Аким первый снял кошемную шапку, и все, у кого головы были покрыты, сделали то же. Притаили дыхание. Теперь было слышно, как густо сопит толстый староста.
Монтер тронул вожжи, заглянул вперед.
Петрунька перегнал отца и вскочил верхом на переднюю лошадь.
– Пош-е-л!..
Лошади рванули, машина вздрогнула и с сухим шорохом, прищелкивая, как большая птица, плавно двинулась вперед.
Люди, толкая друг друга, давя и напирая, бросились вслед.
– Но-но-о! – кричал монтер, упруго откинувшись и с силою двигая рычагом.
– Но-о-о!.. О-о-о!.. – дружно, восторженно взмахивая руками и стремительно наступая, ревела вслед толпа.
В первую минуту, из-за облака пыли, поднявшейся от платформы, видна была лишь напряженная спина монтера, да то, как плавно, сверкая на солнце, подымались планки мотовила.
«Ш-ш… Ш-ш…» – непрерывно, врезаясь в людской гомон, шло сухое и жесткое от мотовила.
И вдруг передние ряды в толпе ахнули: звякнув, снопонос сбросил первую пару снопов. Кинулись люди, подхватили на руки.
– Ах, яз-зви ее!..
– Скрутила-то ка-ак!..
А впереди желтела уже новая связка, и еще, и еще…

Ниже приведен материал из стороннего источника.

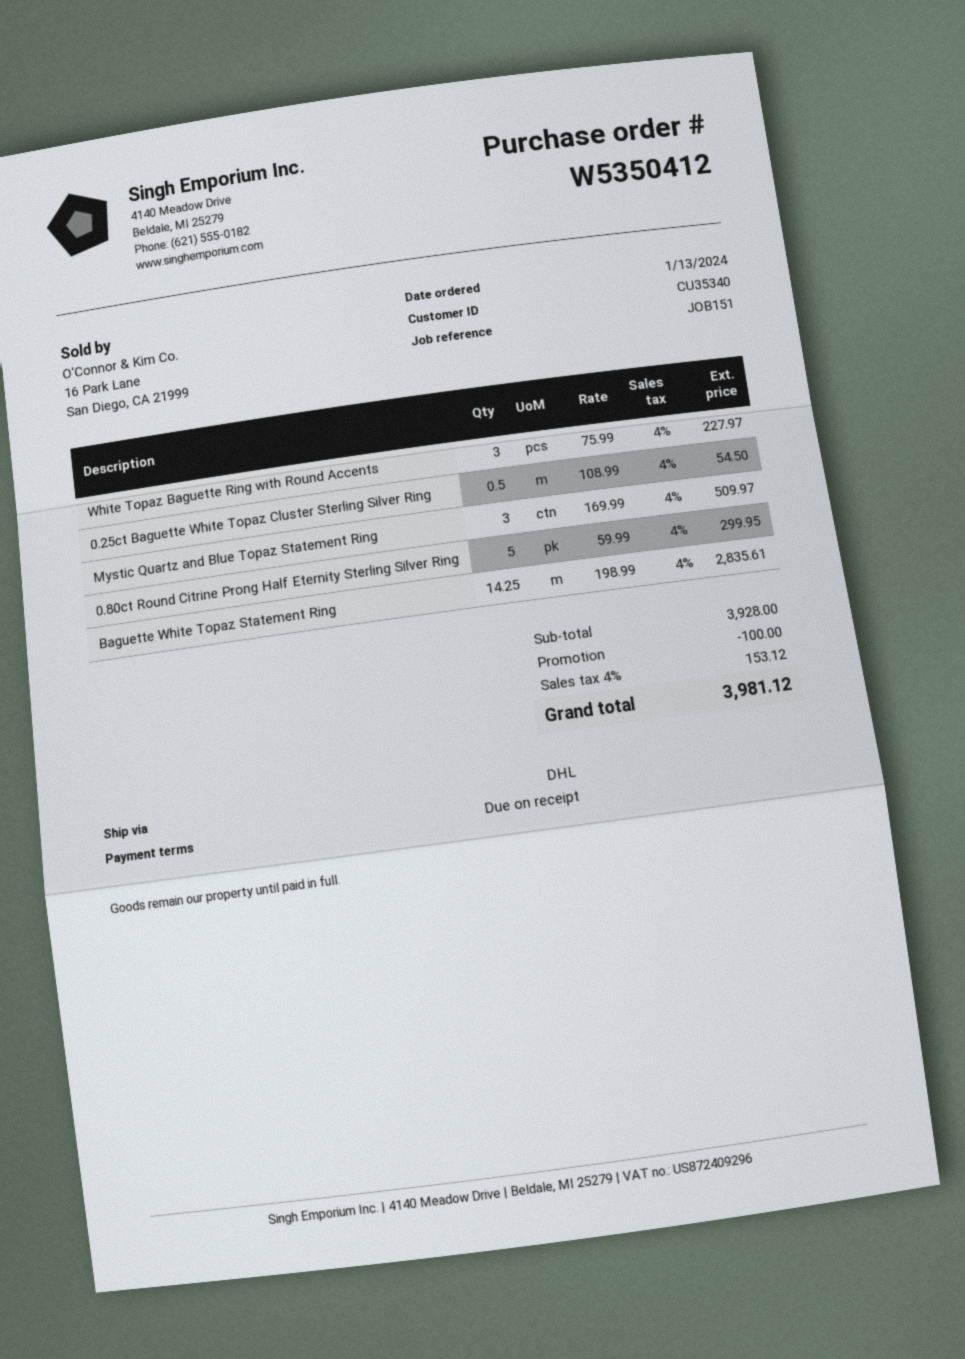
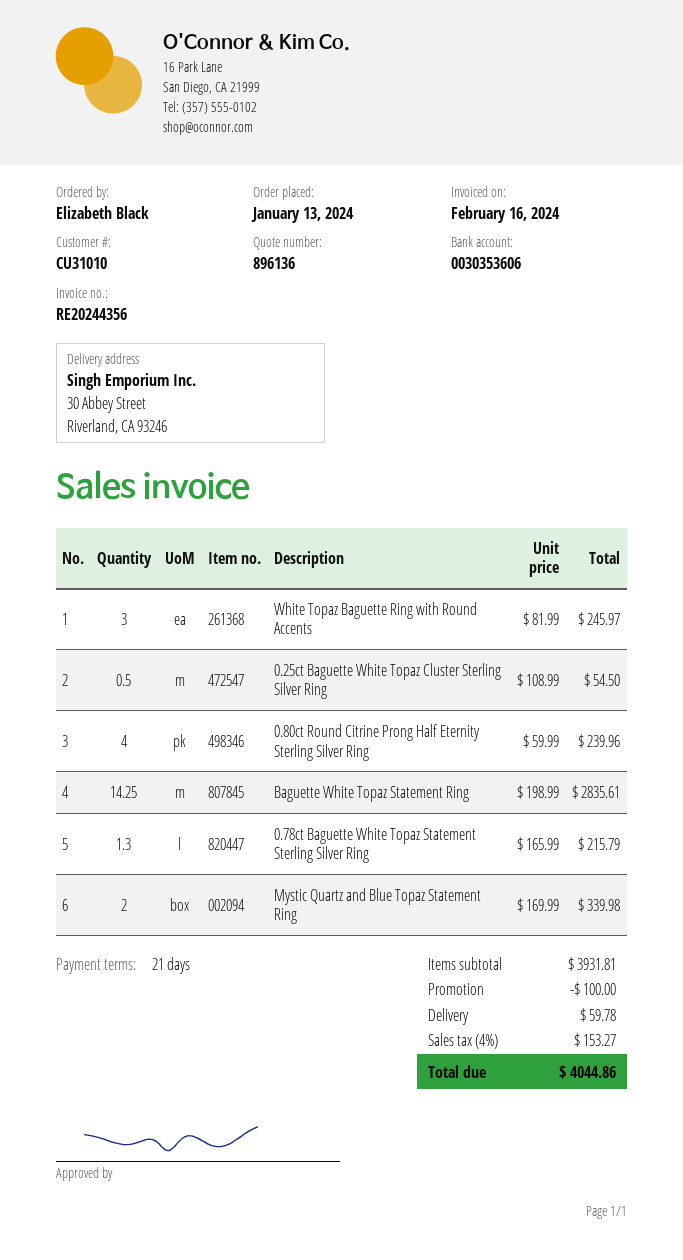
payment terms: on receipt -> 21 days
customer number: CU35340 -> CU31010
White Topaz Baguette Ring with Round Accents: 3 x 75.99 = 227.97 -> 3 x 81.99 = 245.97
Mystic Quartz and Blue Topaz Statement Ring: 3 x 169.99 = 509.97 -> 2 x 169.99 = 339.98
0.80ct Round Citrine Prong Half Eternity Sterling Silver Ring: 5 x 59.99 = 299.95 -> 4 x 59.99 = 239.96
0.78ct Baguette White Topaz Statement Sterling Silver Ring: none -> 1.3 x 165.99 = 215.79
subtotal: 3928.00 -> 3931.81
shipping: none -> 59.78
tax: 4% = 153.12 -> 4% = 153.27
total: 3981.12 -> 4044.86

Бежали по щетине жнитва, спотыкаясь о комья борозды.
– Ай да самогон!..
– Ка-а-ки штуки выделыват!..
Теперь было видно все. Мотовило бережно пригибало высокие ряды пшеницы; срезанные у корня, покорно, густым пластом ложились на полотно стебли, и непрерывным золотым потоком влекло их вверх, к вязальному столбу; проворные кучки, сверкающее острие замыкалось, и сноп трепетал уже в железных лапах снопоноса. Гладко подстриженная щетина дорожкою стлалась позади.
– Ах-ха-ха!.. Ну, машина!.. Ха-х-ха-а…
– Ну и зве-ер-рь!..
– Оборотень!.. Черт ё дери!..
– Теперича жатки – фи-ю!.. Никуда супротив этой!..
Охали, гикали, и многие не могли сдержать буйного, восторженного взрыва хохота. Один Степан, переселенец, «видавший виды», молча шагал у самого полевого колеса, но видно было, что равнодушие его стоило ему недешево. Лавочник подбежал к Акиму, у которого красное и потное лицо расплылось, как сдобренное тесто.
– Молодец ты, Федосеич!..
– Чего там? – рассеянно поднял тот сладко поблескивающие глазки.
– Молодец, мол… Беспременно заведу себе!..
К ним подкатился тощий, корявый, с суковатым носом, Омелька-кузнец, чинивший на деревне плуги.
– Спрыснуть надо, машину-те!.. – визгливым голосом заговорил он. – Эй, слышь, Федосеич!..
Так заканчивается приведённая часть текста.